When we first got Arran, I figured he was a beagle/coonhound mix. But then Bill had a colleague who said he looked like a German Shorthaired Pointer. After reading up on GSPs, I thought maybe she might be right about that. As for Noyzi, I had no idea… At first, I wondered if he was part hound, due to his coloring. But then, after living with him for awhile, I figured he had some herding dog in him. He likes to collect toys and put them in his bed, or more recently, up in the spare bedroom we use as an entertainment room… but since we don’t have proper seating in there, it’s more of a doggy hangout room. Zane used to like to sleep in there during his last months.

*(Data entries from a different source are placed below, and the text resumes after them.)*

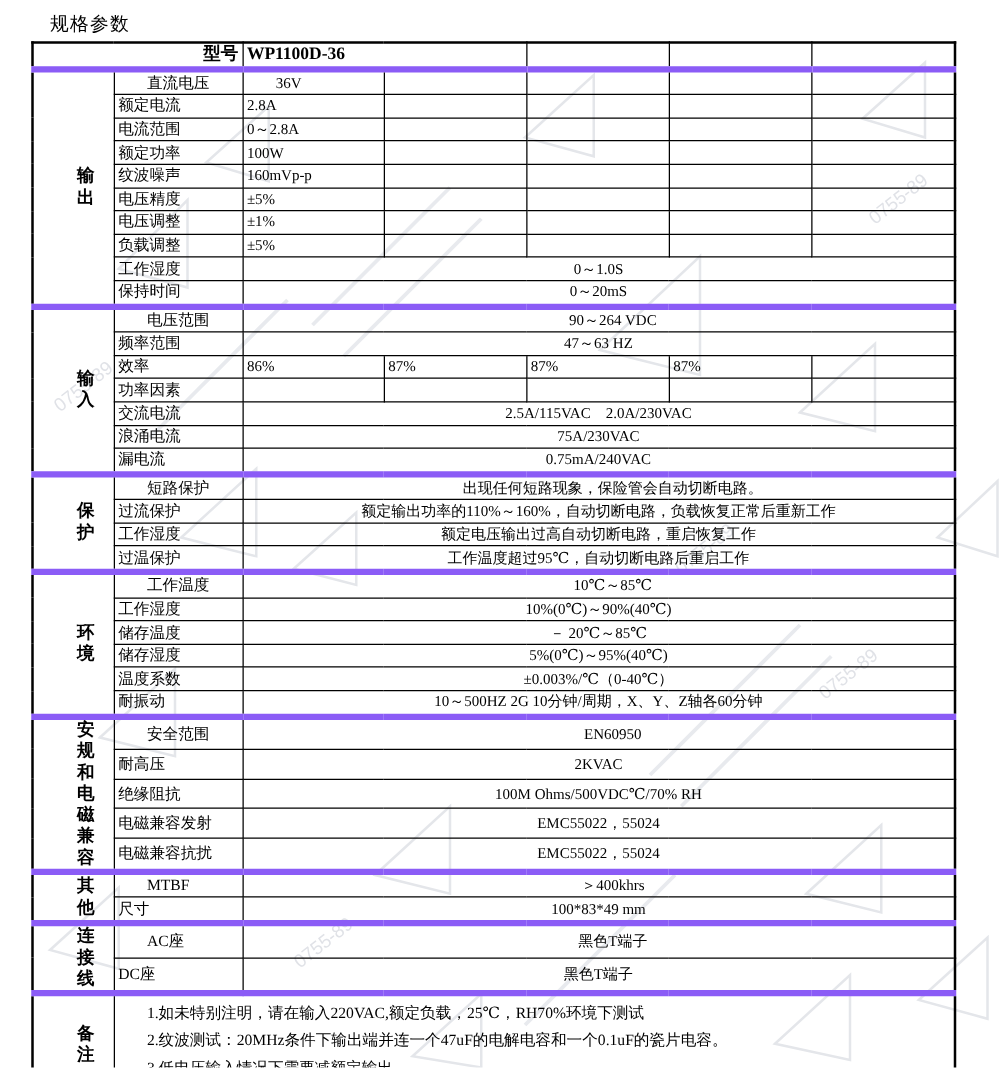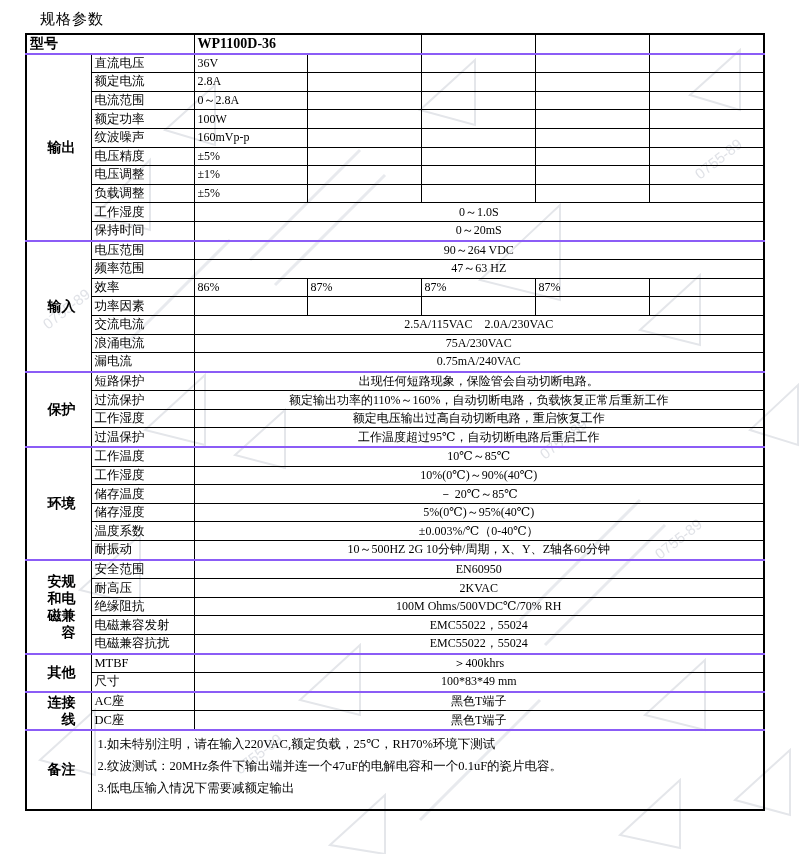--- a/index.html
+++ b/index.html
@@ -21,24 +21,24 @@
   table.spec{border:2px solid #000;}
   td{
     border:1px solid #000;height:17.6px;line-height:15px;
     font-size:12px;padding:0 3px;overflow:hidden;white-space:nowrap;
   }
   td.group-cell{
     text-align:right;font-weight:bold;font-size:14px;line-height:17px;
     white-space:normal;word-break:break-all;padding:0 15px;
   }
   td.param{font-size:12.5px;}
-  td.model-label{text-align:left;font-weight:bold;font-size:14px;}
+  td.model-label{text-align:right;font-weight:bold;font-size:14px;}
   td.model-value{font-weight:bold;font-size:14px;font-family:Liberation Serif, serif;}
   td.merged{text-align:center;margin-left:6px;}
-  tr.thick td{border-top:2px solid #8b5cf6;}
+  tr.thick td{border-top:5px solid #8b5cf6;padding-left:26px;}
   td.notes-cell{
     vertical-align:top;white-space:normal;height:74px;
     line-height:22px;font-size:12.5px;padding:2px 6px;margin-left:21px;
   }
   svg text{font-family:"Liberation Sans","DejaVu Sans",sans-serif;}
 </style>
 </head>
 <body>
 
 <svg class="wm" width="800" height="854" viewBox="0 0 800 854">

I kind of knew that when we sent in the DNA samples, Noyzi’s would probably come back as “village dog”. Sure enough, I was right about that. However, I think it’s cool that his DNA is another sample for Embark, adding to the bank of unusual dog breeds they have in their database. I was pretty tickled with Arran’s results, especially since they sent us a cute video and guessing game for his results (Noyzi didn’t get a video for his). It turns out my instincts about Arran were right. He’s mostly beagle, with American English Coonhound and Llewellin Setter and “Supermutt” DNA. I had never heard of a Llewellin Setter, but it seems it’s kind of like an English Setter. When I was a kid, we had a dog who was a mix of Cocker Spaniel and English Setter. Now that I think about it, Arran shares a few traits with her… and he’s definitely got bird dog proclivities. But he doesn’t have any GSP, after all. I guess I should trust my instincts.

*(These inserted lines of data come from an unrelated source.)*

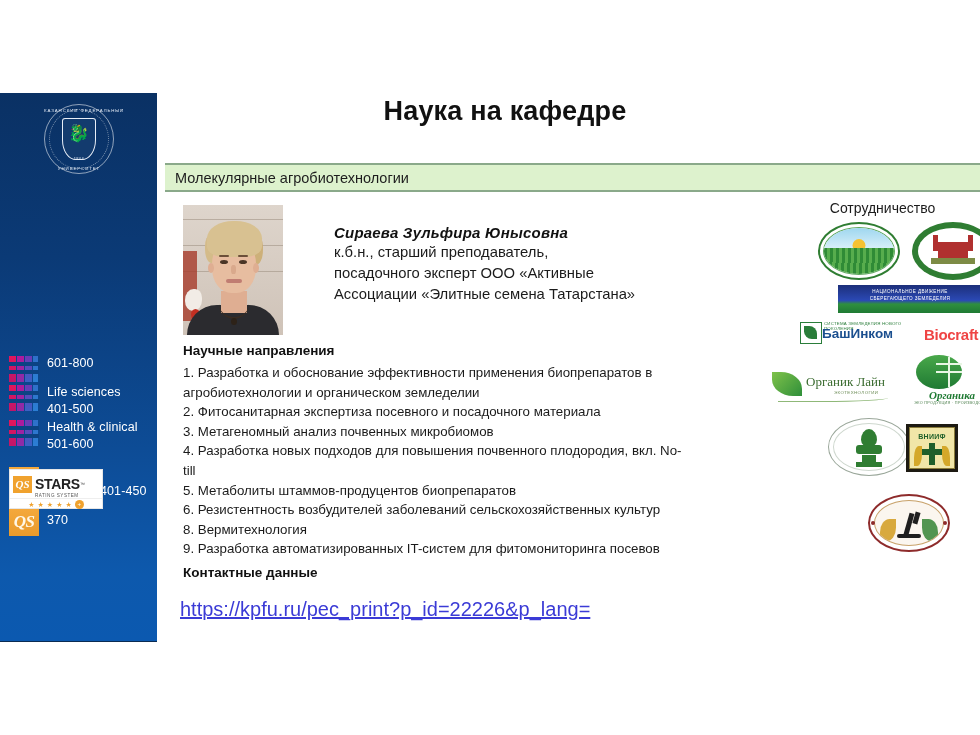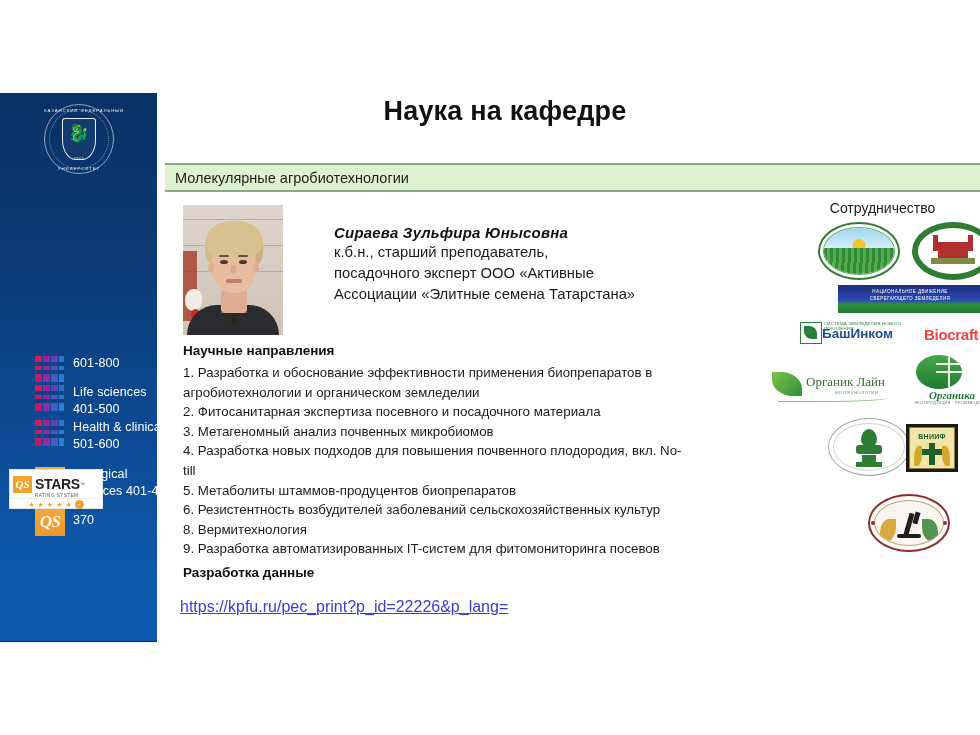--- a/index.html
+++ b/index.html
@@ -42,21 +42,21 @@
     font-size:4px;letter-spacing:.4px;color:#dbe6f4;
   }
   .kfu-seal .arc{
     position:absolute;left:0;right:0;text-align:center;
     font-size:4.4px;letter-spacing:.9px;color:#e6edf7;white-space:nowrap;
   }
   .kfu-seal .arc-top{top:4px;}
   .kfu-seal .arc-bot{bottom:3px;}
 
   
-  .rank-list{position:absolute;left:0;top:262px;width:157px;padding-left:26px;}
+  .rank-list{position:absolute;left:0;top:262px;width:157px;}
   .rank-row{
     position:relative;display:flex;align-items:flex-start;
     margin:0 0 8px 0;padding-left:9px;
   }
   .rank-row.tight{margin-bottom:2px;}
   .the-mark{
     width:30px;height:26px;flex:0 0 30px;margin-top:1px;position:relative;
   }
   .the-mark i{position:absolute;bottom:0;display:block;}
   .the-mark .b1{left:0;width:7px;height:26px;background:linear-gradient(180deg,#e3165b 0%,#c0166a 100%);}
@@ -153,21 +153,21 @@
   .directions{
     position:absolute;left:183px;top:363px;width:560px;
     font-size:13.3px;line-height:19.6px;color:#1b1b1b;
   }
   .directions div{margin:0;}
 
   .contacts-head{
     position:absolute;left:183px;top:565px;font-size:13.5px;font-weight:bold;color:#111;
   }
   .contact-link{
-    position:absolute;left:180px;top:598px;font-size:16px;color:#3b3bd6;
+    position:absolute;left:180px;top:598px;font-size:20px;color:#3b3bd6;
     text-decoration:underline;
   }
 
   
   .coop-title{
     position:absolute;left:790px;top:200px;width:185px;text-align:center;
     font-size:14px;color:#1b1b1b;
   }
   .logo{position:absolute;padding-left:24px;}
   .lg-field{left:818px;top:222px;width:58px;height:58px;}
@@ -377,21 +377,21 @@
     <div>2. Фитосанитарная экспертиза посевного и посадочного материала</div>
     <div>3. Метагеномный анализ почвенных микробиомов</div>
     <div>4. Разработка новых подходов для повышения почвенного плодородия, вкл. No-</div>
     <div>till</div>
     <div>5. Метаболиты штаммов-продуцентов биопрепаратов</div>
     <div>6. Резистентность возбудителей заболеваний сельскохозяйственных культур</div>
     <div>8. Вермитехнология</div>
     <div>9. Разработка автоматизированных IT-систем для фитомониторинга посевов</div>
   </div>
 
-  <div class="contacts-head">Разработка данные</div>
+  <div class="contacts-head">Контактные данные</div>
   <a class="contact-link" href="#">https://kpfu.ru/pec_print?p_id=22226&amp;p_lang=</a>
 
   <div class="coop-title">Сотрудничество</div>
 
   <div class="logo lg-field">
     <div class="outer"></div>
     <div class="mid">
         <div class="sky"></div>
         <div class="sun"></div>
         <div class="ground"></div>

I resisted getting the tests done because I wasn’t sure how well they’d work out. I’m sure there aren’t a lot of dogs like Noyzi in the United States. I was right about that, hence the Eastern European Village Dog label. I thought we could get them done over here in Germany, but the results would have been in German. We did have our vet do DNA testing, but it turns out the kind she ran is more for breeders to show genetic information to buyers and prove bloodlines. It doesn’t tell you anything about the breed. It’s also NOT cheap! Apparently, Noyzi doesn’t have any significant genetic issues anyway. Arran is at a higher risk of getting disc disease, thanks to his beagle ancestry. The Embark vet sent us an email ahead of the results to let us know about Arran’s increased risk of getting IVDD. But as he’s about 12 years old and still very much a scrapper, I’m not too worried about it. I think he’s going to be our longevity dog.

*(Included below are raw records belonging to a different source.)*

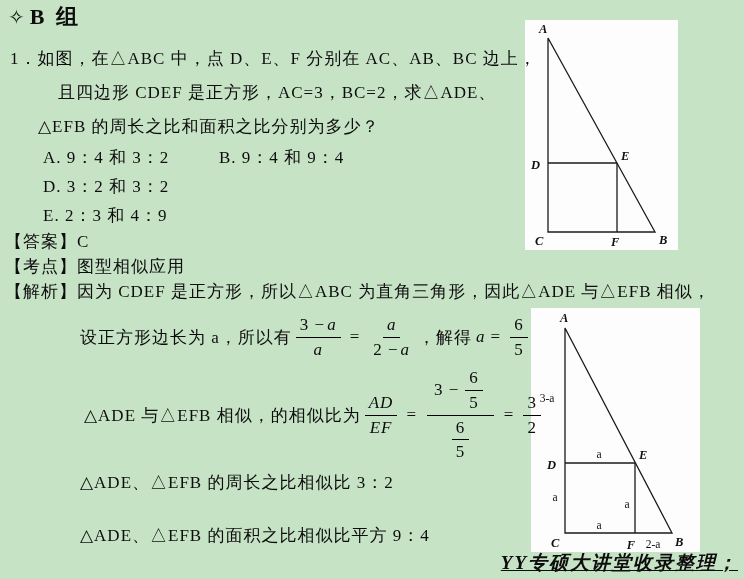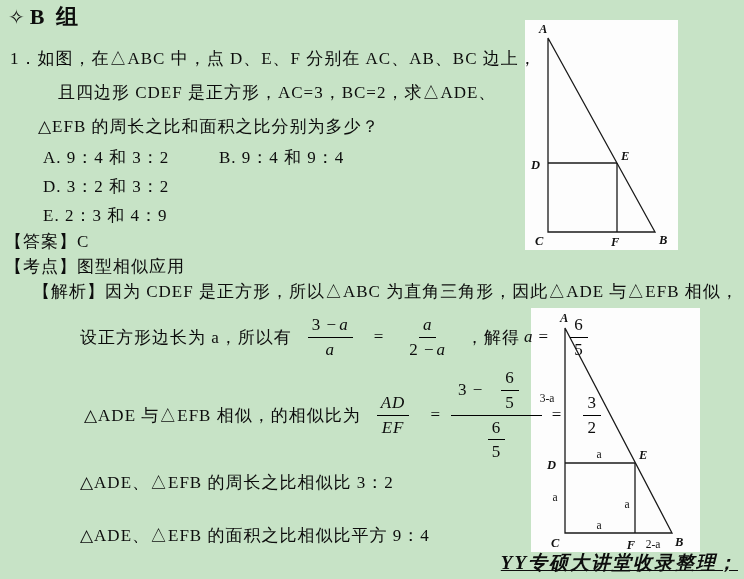--- a/index.html
+++ b/index.html
@@ -17,21 +17,21 @@
   .title .star { font-weight:normal; font-size:20px; margin-right:2px; }
 
   .opts { left:43px; top:143px; }
   .opt-row { display:flex; height:29px; align-items:center;gap:24px; }
   .opt-cell { display:inline-block; }
   .opt-cell.c1 { width:152px; }
 
   .lbl { letter-spacing:1px; }
   .step { display:flex; align-items:center; }
 
-  .frac { display:inline-flex; flex-direction:column; align-items:center; margin:0 16px; }
+  .frac { display:inline-flex; flex-direction:column; align-items:center; margin:0 4px; }
   .frac .fn { padding:0 4px 2px; border-bottom:1.2px solid #000; text-align:center; line-height:1.15; }
   .frac .fd { padding:2px 4px 0; text-align:center; line-height:1.15; }
   .bigfrac { display:inline-flex; flex-direction:column; align-items:center; margin:0 5px; }
   .bigfrac .bn { display:flex; align-items:center; justify-content:center; border-bottom:1.2px solid #000; padding:0 7px 2px; }
   .bigfrac .bd { display:flex; align-items:center; justify-content:center; padding-top:2px; }
   .v { font-style:italic; }
   .eq { margin:0 5px; }
   .tok { margin-right:2px; }
 
   .diag { position:absolute; background:#fdfdfd; z-index:1; }
@@ -66,21 +66,21 @@
     <span class="opt-cell c1">E. 2：3 和 4：9</span>
   </div>
 </div>
 
 <div class="abs txt" style="left:5px; top:230px;">
   <span class="lbl">【答案】</span><span>C</span>
 </div>
 <div class="abs txt" style="left:5px; top:255px;">
   <span class="lbl">【考点】</span><span>图型相似应用</span>
 </div>
-<div class="abs txt" style="left:5px; top:280px;margin-left:28px;">
+<div class="abs txt" style="left:5px; top:280px;">
   <span class="lbl">【解析】</span><span>因为 CDEF 是正方形，所以△ABC 为直角三角形，因此△ADE 与△EFB 相似，</span>
 </div>
 
 <div class="abs txt step" style="left:80px; top:305px; height:64px;">
   <span>设正方形边长为 a，所以有</span>
   <span class="frac">
     <span class="fn"><span class="tok">3 −</span><span class="v">a</span></span>
     <span class="fd v">a</span>
   </span>
   <span class="eq">=</span>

Anyway… I highly recommend the Embark DNA tests. It was a lot of fun learning about our dogs, and I suspect that as the systems refine, we’ll learn even more about them. I wish I could have done these tests on our other dogs, too. I will make it a point of having them done whenever we add new canine family members. I think they’re helpful in determining the best ways to take care of our dogs. As the weather gets nicer, Noyzi gets more playful and sweet. I made another video yesterday featuring my crappy guitar playing… but at least Noyzi is a cute co-star.